- Your instructions -
The entries below contain pictures. Retype everything except those pictures, exactly as given.

- Data records -
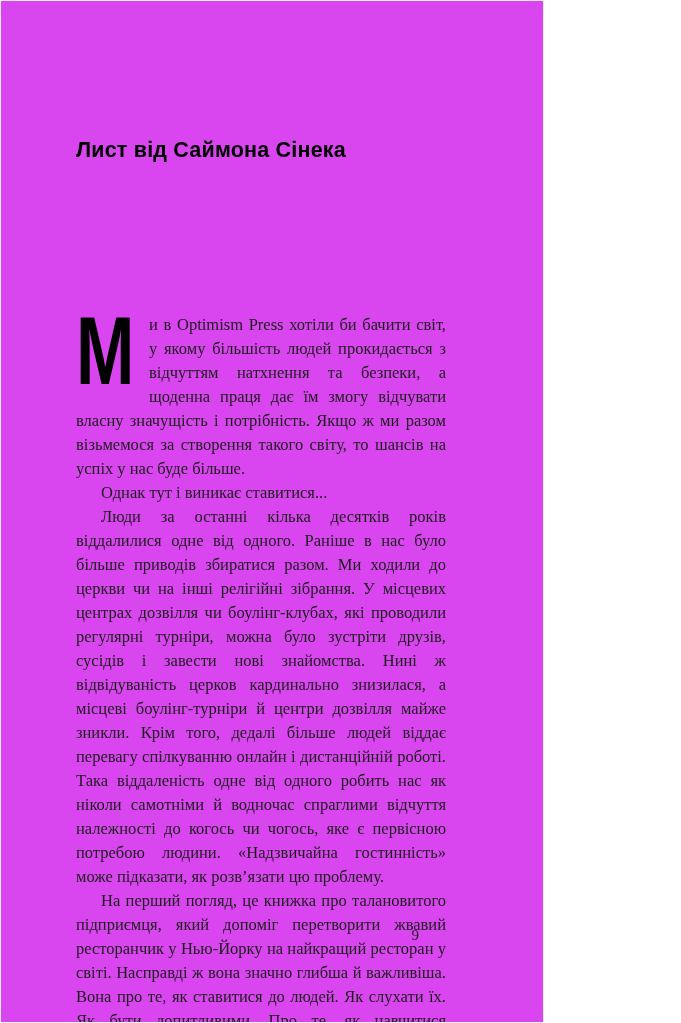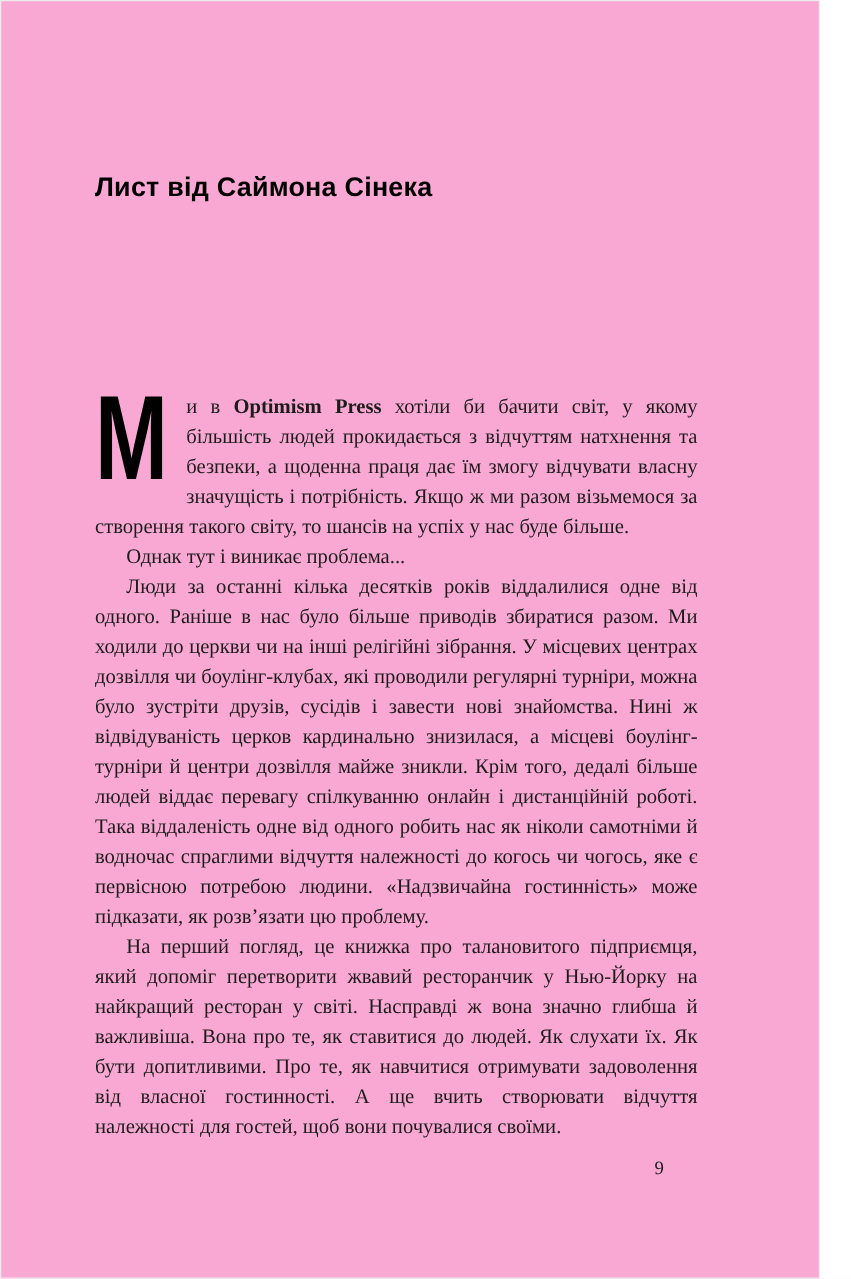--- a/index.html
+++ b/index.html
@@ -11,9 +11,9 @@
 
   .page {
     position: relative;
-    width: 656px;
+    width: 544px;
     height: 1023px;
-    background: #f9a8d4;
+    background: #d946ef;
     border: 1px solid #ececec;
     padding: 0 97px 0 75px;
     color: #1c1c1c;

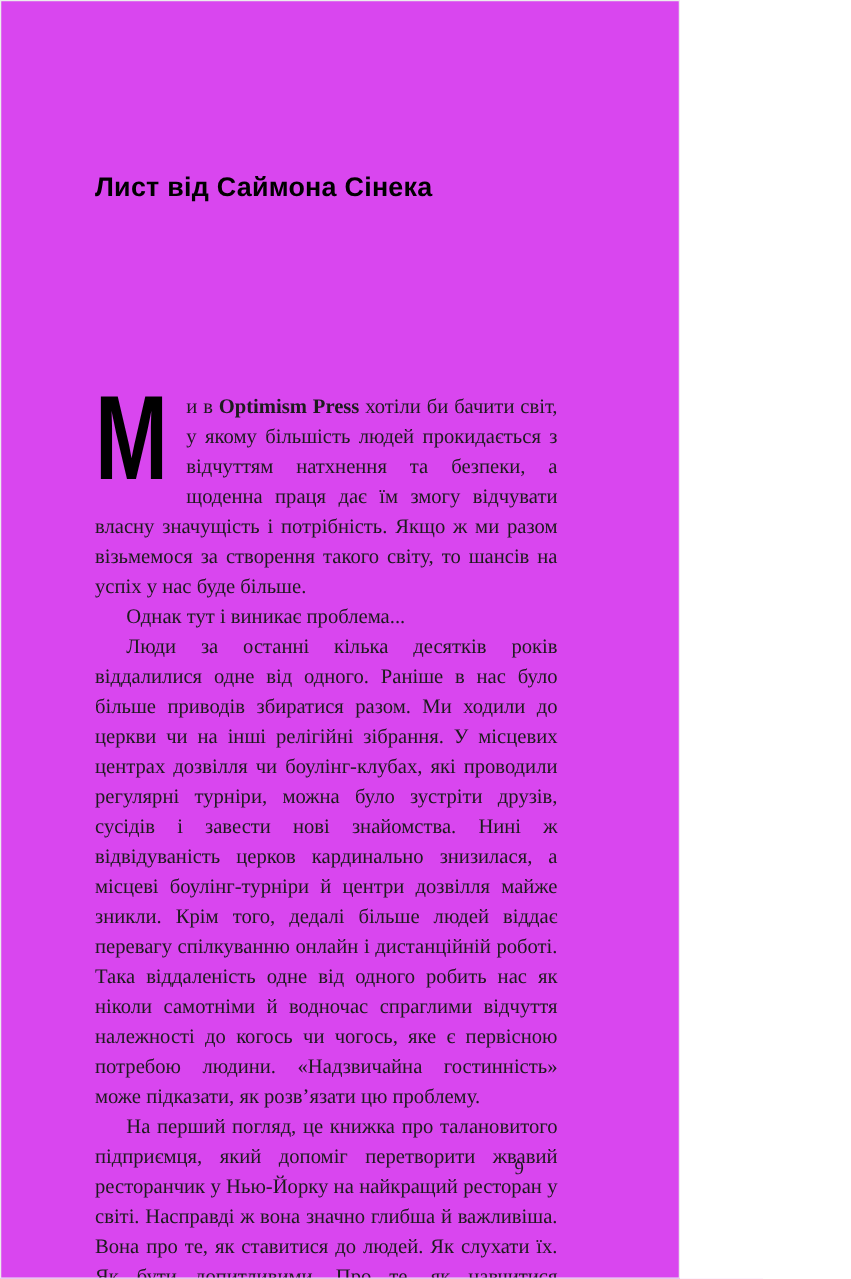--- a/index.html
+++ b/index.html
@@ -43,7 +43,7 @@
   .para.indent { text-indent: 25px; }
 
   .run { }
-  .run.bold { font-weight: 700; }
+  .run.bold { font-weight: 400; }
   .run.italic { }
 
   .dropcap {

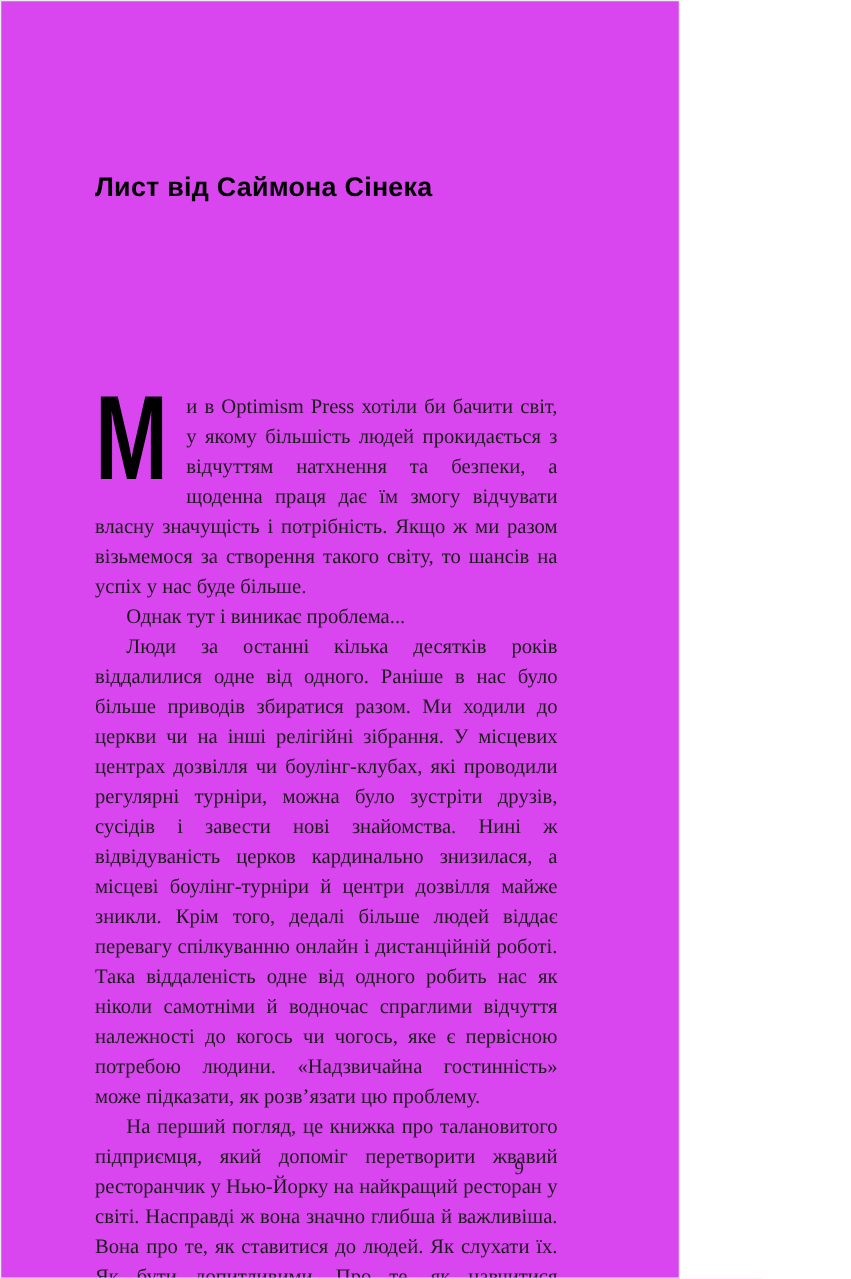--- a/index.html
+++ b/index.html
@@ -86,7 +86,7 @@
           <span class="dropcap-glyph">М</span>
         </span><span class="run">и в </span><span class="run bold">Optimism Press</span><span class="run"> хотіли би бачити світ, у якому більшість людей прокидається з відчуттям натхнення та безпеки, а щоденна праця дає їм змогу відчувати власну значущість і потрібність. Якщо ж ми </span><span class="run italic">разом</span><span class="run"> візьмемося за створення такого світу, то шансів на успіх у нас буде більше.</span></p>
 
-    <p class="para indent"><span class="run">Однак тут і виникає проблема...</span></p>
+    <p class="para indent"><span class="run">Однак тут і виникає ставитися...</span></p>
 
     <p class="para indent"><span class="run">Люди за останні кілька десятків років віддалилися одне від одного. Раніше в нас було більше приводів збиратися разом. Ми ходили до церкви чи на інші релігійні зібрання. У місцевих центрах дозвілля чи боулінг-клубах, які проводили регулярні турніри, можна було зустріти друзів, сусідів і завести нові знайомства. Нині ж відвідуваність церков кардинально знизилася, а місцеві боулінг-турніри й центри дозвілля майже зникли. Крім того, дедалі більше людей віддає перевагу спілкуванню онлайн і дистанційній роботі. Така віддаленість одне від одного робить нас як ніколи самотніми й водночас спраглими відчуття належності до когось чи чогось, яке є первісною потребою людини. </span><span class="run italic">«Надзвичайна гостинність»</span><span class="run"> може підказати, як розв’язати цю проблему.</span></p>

- Response to the exercise -
--- a/index.html
+++ b/index.html
@@ -11,9 +11,9 @@
 
   .page {
     position: relative;
-    width: 656px;
+    width: 544px;
     height: 1023px;
-    background: #f9a8d4;
+    background: #d946ef;
     border: 1px solid #ececec;
     padding: 0 97px 0 75px;
     color: #1c1c1c;

--- a/index.html
+++ b/index.html
@@ -43,7 +43,7 @@
   .para.indent { text-indent: 25px; }
 
   .run { }
-  .run.bold { font-weight: 700; }
+  .run.bold { font-weight: 400; }
   .run.italic { }
 
   .dropcap {

--- a/index.html
+++ b/index.html
@@ -86,7 +86,7 @@
           <span class="dropcap-glyph">М</span>
         </span><span class="run">и в </span><span class="run bold">Optimism Press</span><span class="run"> хотіли би бачити світ, у якому більшість людей прокидається з відчуттям натхнення та безпеки, а щоденна праця дає їм змогу відчувати власну значущість і потрібність. Якщо ж ми </span><span class="run italic">разом</span><span class="run"> візьмемося за створення такого світу, то шансів на успіх у нас буде більше.</span></p>
 
-    <p class="para indent"><span class="run">Однак тут і виникає проблема...</span></p>
+    <p class="para indent"><span class="run">Однак тут і виникає ставитися...</span></p>
 
     <p class="para indent"><span class="run">Люди за останні кілька десятків років віддалилися одне від одного. Раніше в нас було більше приводів збиратися разом. Ми ходили до церкви чи на інші релігійні зібрання. У місцевих центрах дозвілля чи боулінг-клубах, які проводили регулярні турніри, можна було зустріти друзів, сусідів і завести нові знайомства. Нині ж відвідуваність церков кардинально знизилася, а місцеві боулінг-турніри й центри дозвілля майже зникли. Крім того, дедалі більше людей віддає перевагу спілкуванню онлайн і дистанційній роботі. Така віддаленість одне від одного робить нас як ніколи самотніми й водночас спраглими відчуття належності до когось чи чогось, яке є первісною потребою людини. </span><span class="run italic">«Надзвичайна гостинність»</span><span class="run"> може підказати, як розв’язати цю проблему.</span></p>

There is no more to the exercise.